La cérémonie de clôture des travaux, tenue vendredi, a été présidée par la directrice générale des Droits de l’Homme, Edna Paola Biyogou épouse Minko, en lieu et place du ministre de la Justice, Garde des Sceaux, Augustin Emane, empêché.
Le premier atelier a porté sur l’examen, l’harmonisation et la validation du modèle national de registre de détention. Cette démarche vise à renforcer la traçabilité des personnes privées de liberté, améliorer la gestion des établissements de détention et garantir le respect des droits fondamentaux, conformément aux normes nationales et internationales en vigueur.
Le second atelier était axé sur les pratiques de détention conformes aux droits de l’Homme. Il a permis de renforcer les capacités des différents acteurs sur les normes applicables à la privation de liberté, avec pour objectif de promouvoir des pratiques respectueuses de la dignité humaine et de prévenir les actes de torture, les disparitions forcées et les détentions arbitraires.
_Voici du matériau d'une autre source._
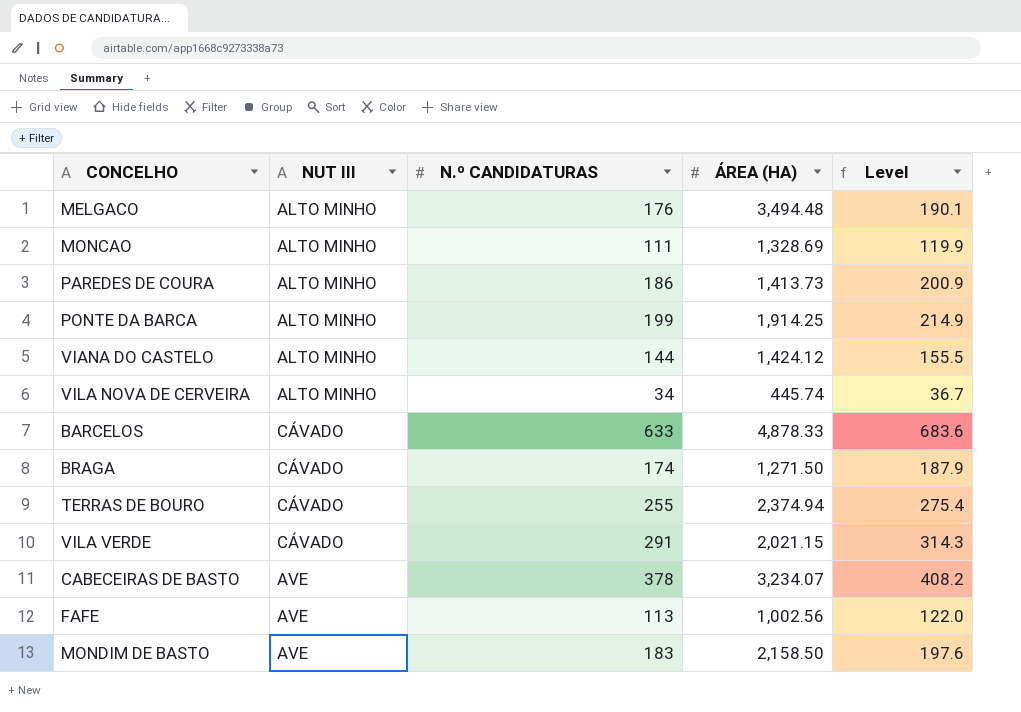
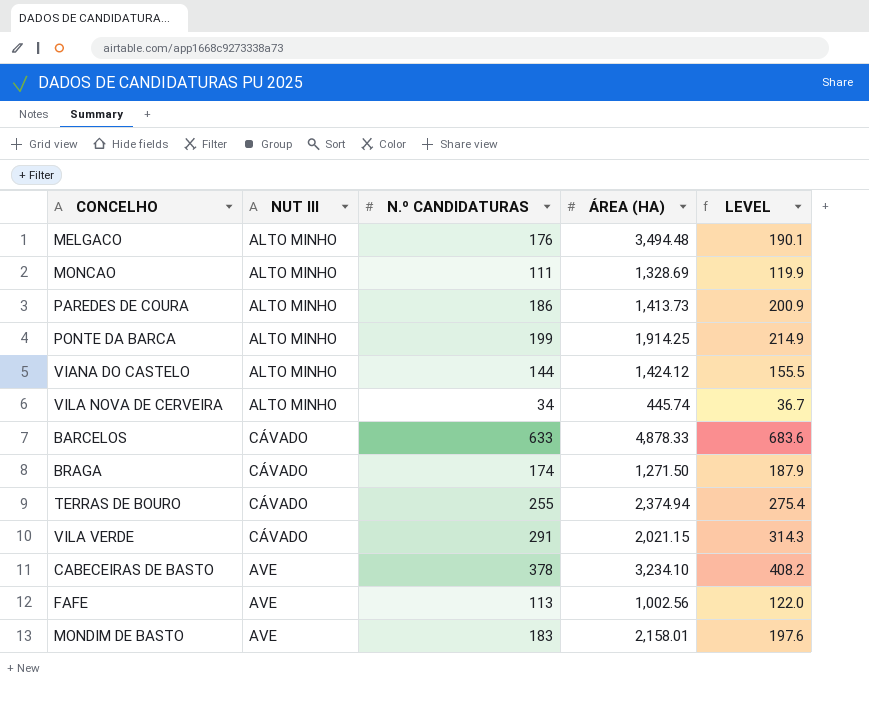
column name: Level -> LEVEL
CABECEIRAS DE BASTO | ÁREA (HA): 3,234.07 -> 3,234.10
MONDIM DE BASTO | ÁREA (HA): 2,158.50 -> 2,158.01

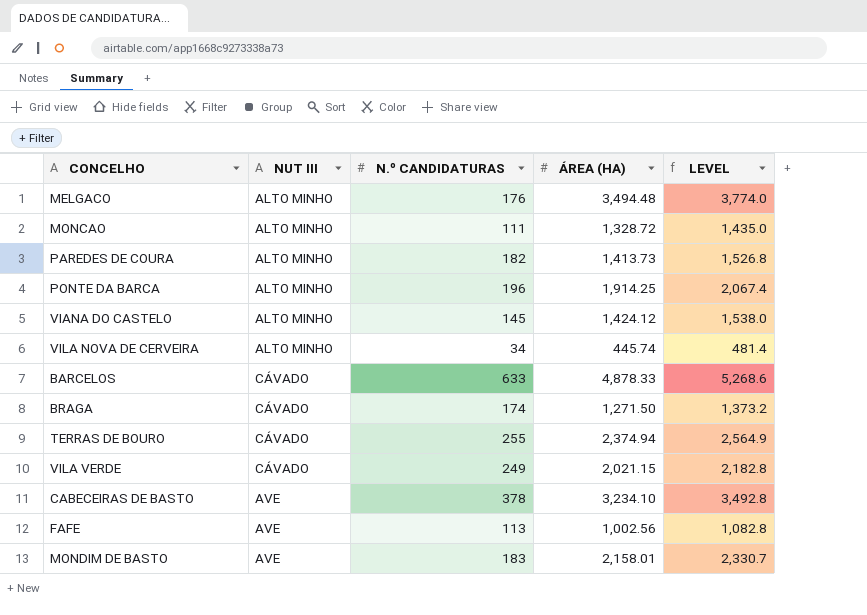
column LEVEL | formula: [N.º CANDIDATURAS] * 1.08 -> [ÁREA (HA)] * 1.08
MONCAO | ÁREA (HA): 1,328.69 -> 1,328.72
PAREDES DE COURA | N.º CANDIDATURAS: 186 -> 182
PONTE DA BARCA | N.º CANDIDATURAS: 199 -> 196
VIANA DO CASTELO | N.º CANDIDATURAS: 144 -> 145
VILA VERDE | N.º CANDIDATURAS: 291 -> 249

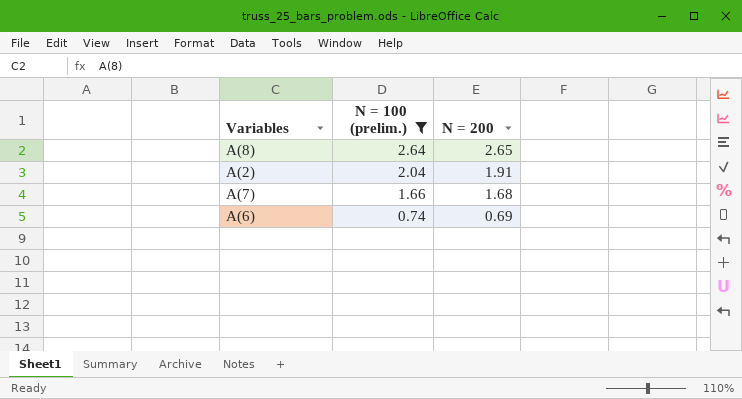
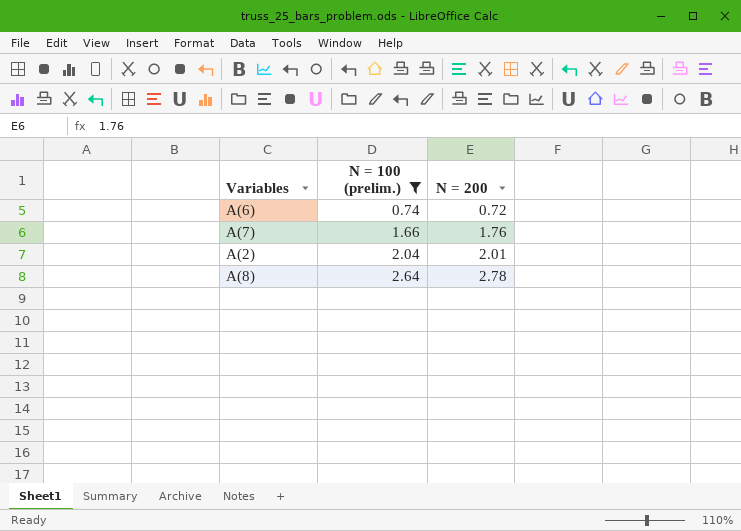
row order: N = 100 (prelim.) descending -> N = 100 (prelim.) ascending
A(6) | N = 200: 0.69 -> 0.72
A(7) | N = 200: 1.68 -> 1.76
A(2) | N = 200: 1.91 -> 2.01
A(8) | N = 200: 2.65 -> 2.78

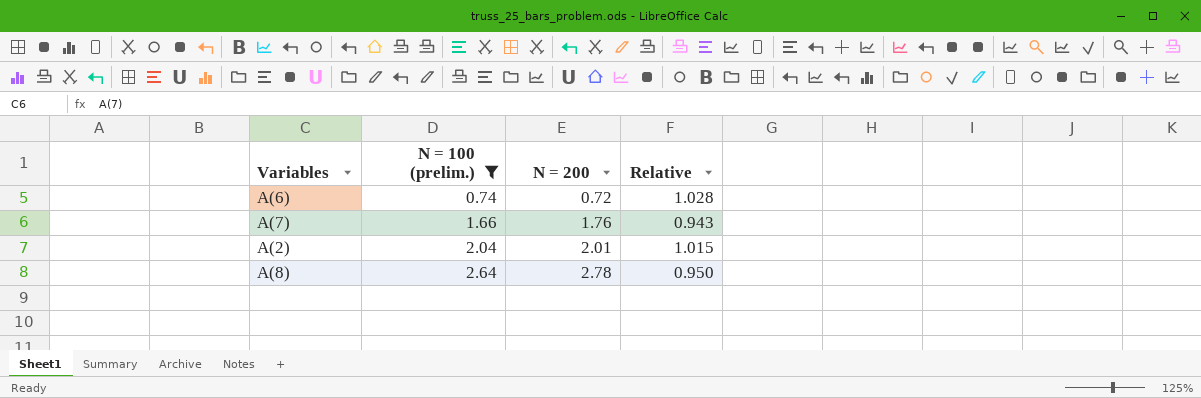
column Relative | formula: none -> [N = 100 (prelim.)] / [N = 200]

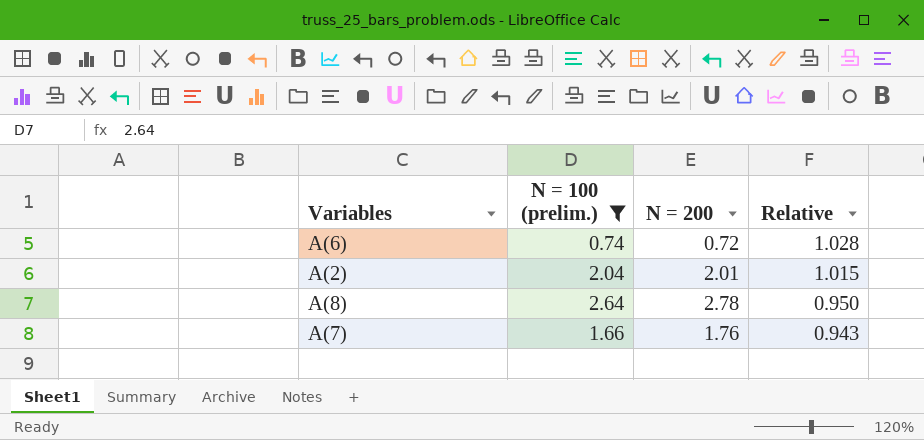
row order: N = 100 (prelim.) ascending -> Relative descending

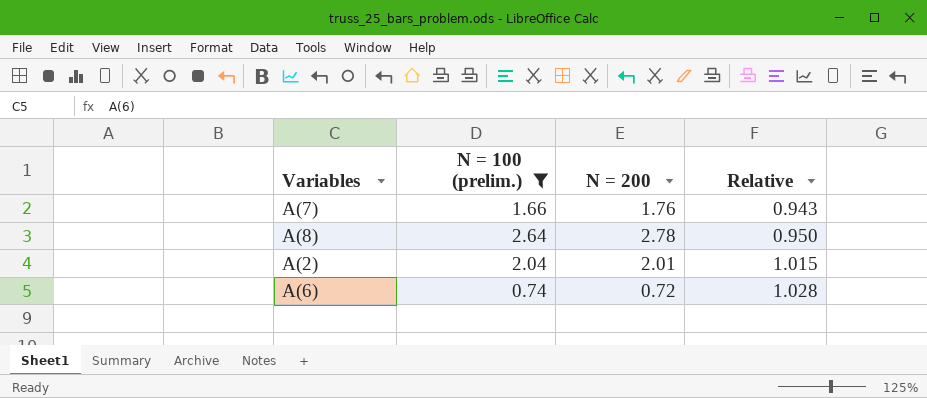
row order: Relative descending -> Relative ascending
À l’issue de quatre jours de travaux, les participants ont validé le registre harmonisé et normalisé des lieux de privation de liberté, ouvrant la voie à son implémentation avec l’appui du Haut-Commissariat des Nations unies aux droits de l’Homme.
Dans son allocution de clôture, Edna Paola Biyogou épouse Minko a souligné l’importance de cette initiative dans l’amélioration du système national de gestion de la détention. Elle a notamment rappelé que la feuille de route adoptée prévoit la mise en œuvre des recommandations issues des ateliers ainsi que des engagements internationaux ratifiés par le Gabon.
Elle a également insisté sur les enjeux du renforcement des capacités des acteurs autour de deux axes majeurs : le cadre juridique et les normes internationales relatives aux droits des personnes privées de liberté, ainsi que l’amélioration des pratiques et de la gestion des lieux de détention.
Ces travaux devraient contribuer à apporter des réponses aux défis liés à la surpopulation carcérale, au placement sous mandat de dépôt, à la collaboration entre magistrats et officiers de police judiciaire, ainsi qu’au respect des droits des détenus par les services de sécurité pénitentiaire.